■ **RECORDS FOR THE TASK**
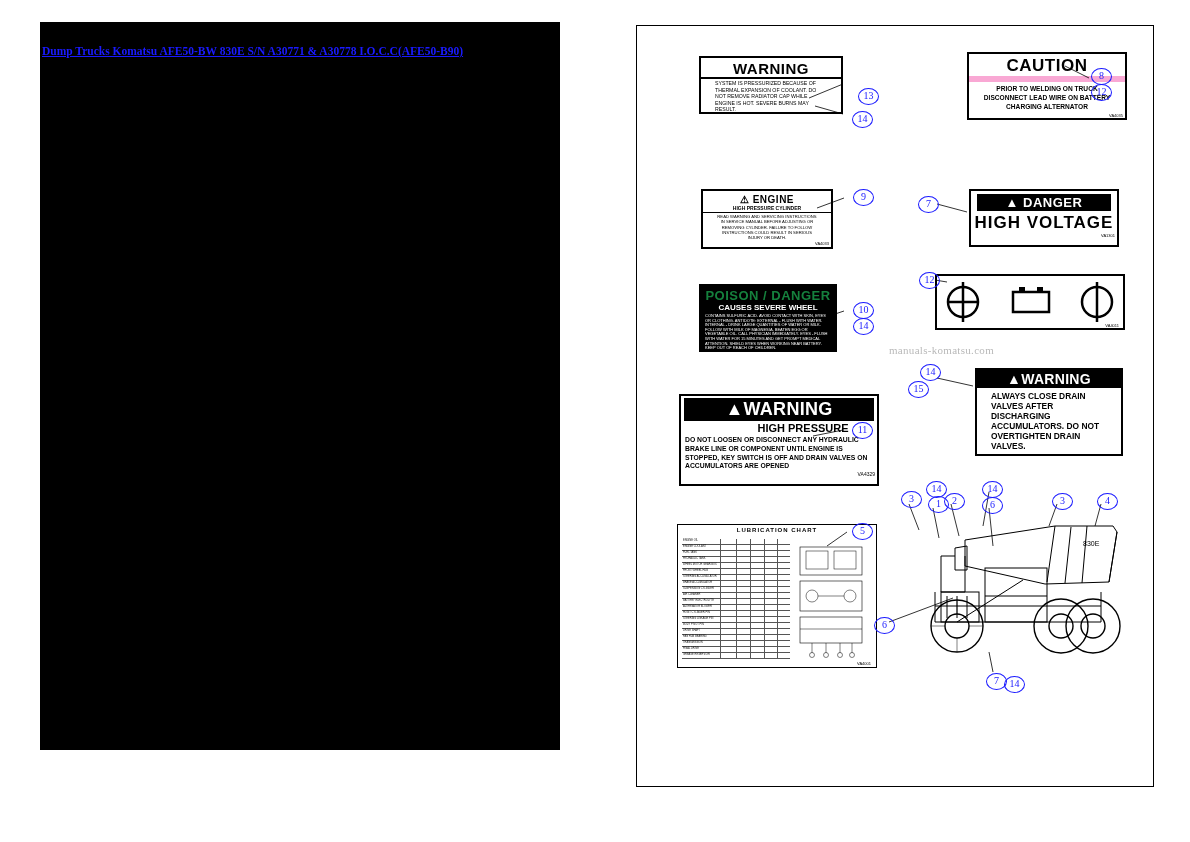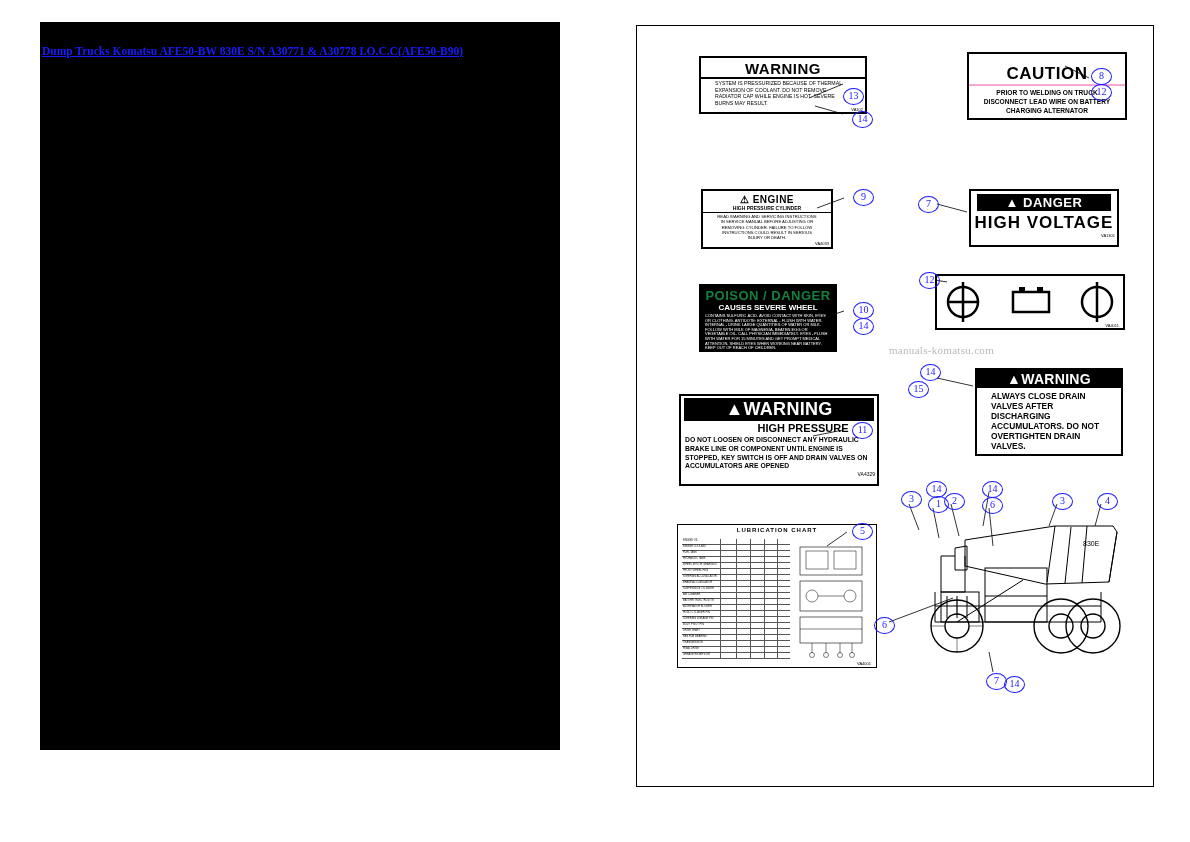--- a/index.html
+++ b/index.html
@@ -109,7 +109,7 @@
   }
 
   
-  #plate-warning-coolant { left: 62px; top: 30px; width: 168px; height: 58px; }
+  #plate-warning-coolant { left: 62px; top: 30px; width: 144px; height: 58px; }
   #plate-warning-coolant .hdr { font-size: 15px; padding-top: 2px; border-bottom: 2px solid #000; }
 
   

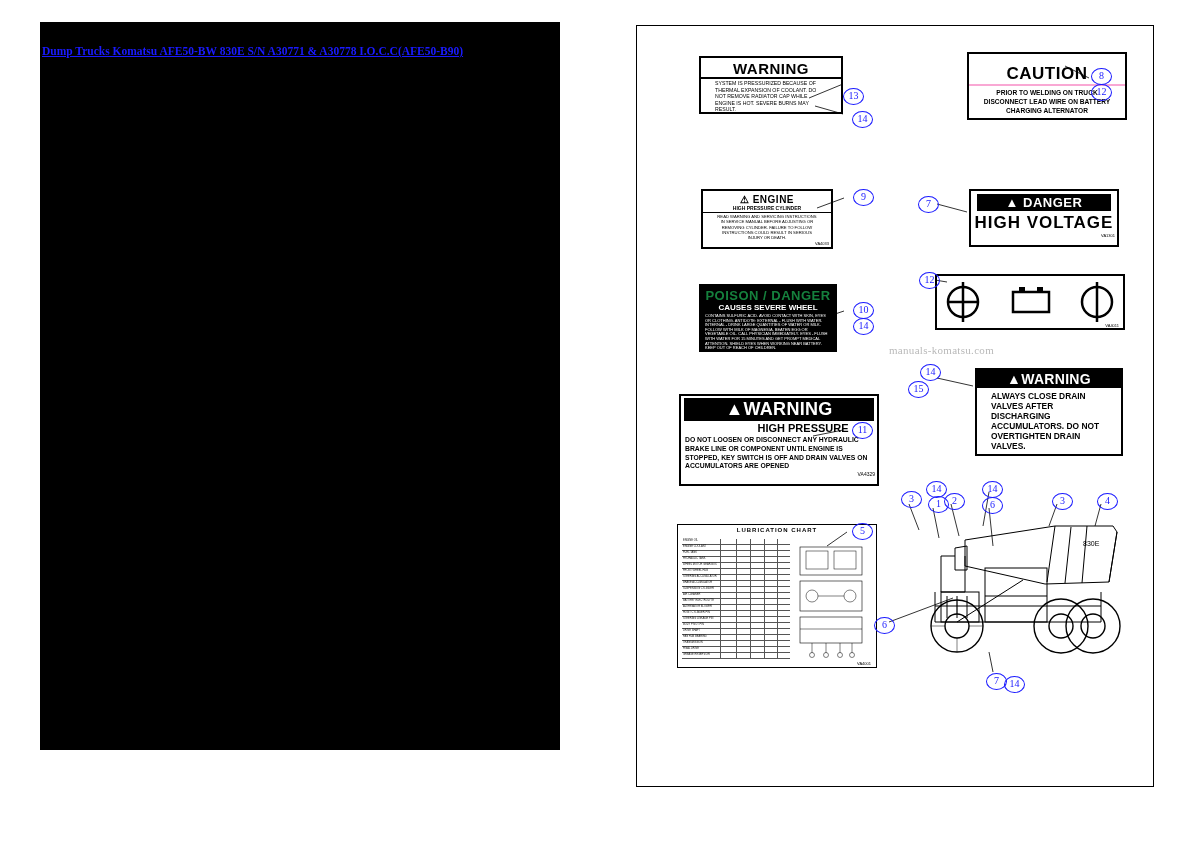--- a/index.html
+++ b/index.html
@@ -114,7 +114,7 @@
 
   
   #plate-caution-welding { left: 330px; top: 26px; width: 160px; height: 68px; }
-  #plate-caution-welding .hdr { font-size: 17px; padding-top: 10px; border-bottom: 2px solid #f9a8d4; }
+  #plate-caution-welding .hdr { font-size: 17px; padding-top: 2px; border-bottom: 6px solid #f9a8d4; }
   #plate-caution-welding .body { font-size: 6.6px; text-align: center; line-height: 1.35; padding-top: 3px; font-weight: bold; }
 
   

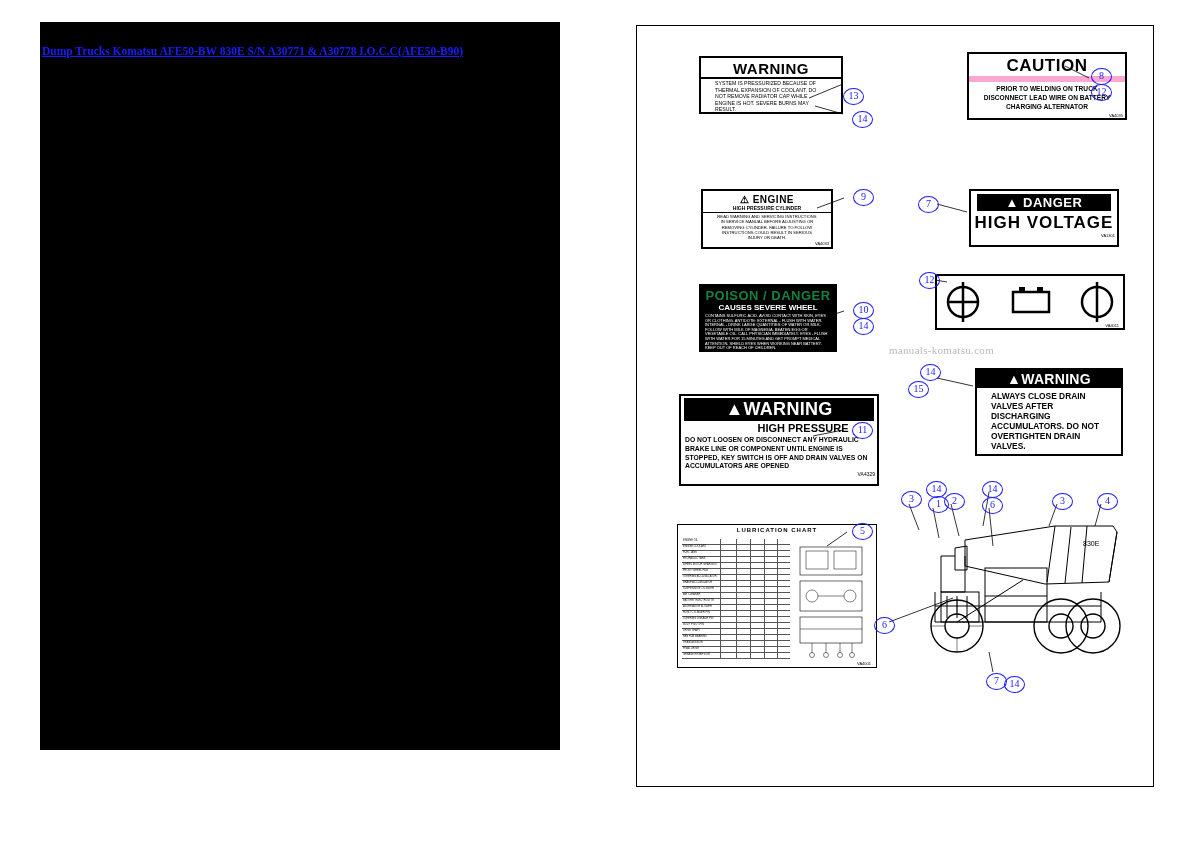--- a/index.html
+++ b/index.html
@@ -409,7 +409,7 @@
     <div id="callout-layer">
         <div class="callout" style="left: 454px; top: 42px;">8</div>
         <div class="callout" style="left: 454px; top: 58px;">12</div>
-        <div class="callout" style="left: 206px; top: 62px;">13</div>
+        <div class="callout" style="left: 221px; top: 62px;">13</div>
         <div class="callout" style="left: 215px; top: 85px;">14</div>
         <div class="callout" style="left: 216px; top: 163px;">9</div>
         <div class="callout" style="left: 281px; top: 170px;">7</div>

■ **PROBLEM DESCRIPTION**
Please print an exact copy of the records, with no pictures.

■ **TASK OUTPUT**
--- a/index.html
+++ b/index.html
@@ -109,7 +109,7 @@
   }
 
   
-  #plate-warning-coolant { left: 62px; top: 30px; width: 168px; height: 58px; }
+  #plate-warning-coolant { left: 62px; top: 30px; width: 144px; height: 58px; }
   #plate-warning-coolant .hdr { font-size: 15px; padding-top: 2px; border-bottom: 2px solid #000; }
 
   

--- a/index.html
+++ b/index.html
@@ -114,7 +114,7 @@
 
   
   #plate-caution-welding { left: 330px; top: 26px; width: 160px; height: 68px; }
-  #plate-caution-welding .hdr { font-size: 17px; padding-top: 10px; border-bottom: 2px solid #f9a8d4; }
+  #plate-caution-welding .hdr { font-size: 17px; padding-top: 2px; border-bottom: 6px solid #f9a8d4; }
   #plate-caution-welding .body { font-size: 6.6px; text-align: center; line-height: 1.35; padding-top: 3px; font-weight: bold; }
 
   

--- a/index.html
+++ b/index.html
@@ -409,7 +409,7 @@
     <div id="callout-layer">
         <div class="callout" style="left: 454px; top: 42px;">8</div>
         <div class="callout" style="left: 454px; top: 58px;">12</div>
-        <div class="callout" style="left: 206px; top: 62px;">13</div>
+        <div class="callout" style="left: 221px; top: 62px;">13</div>
         <div class="callout" style="left: 215px; top: 85px;">14</div>
         <div class="callout" style="left: 216px; top: 163px;">9</div>
         <div class="callout" style="left: 281px; top: 170px;">7</div>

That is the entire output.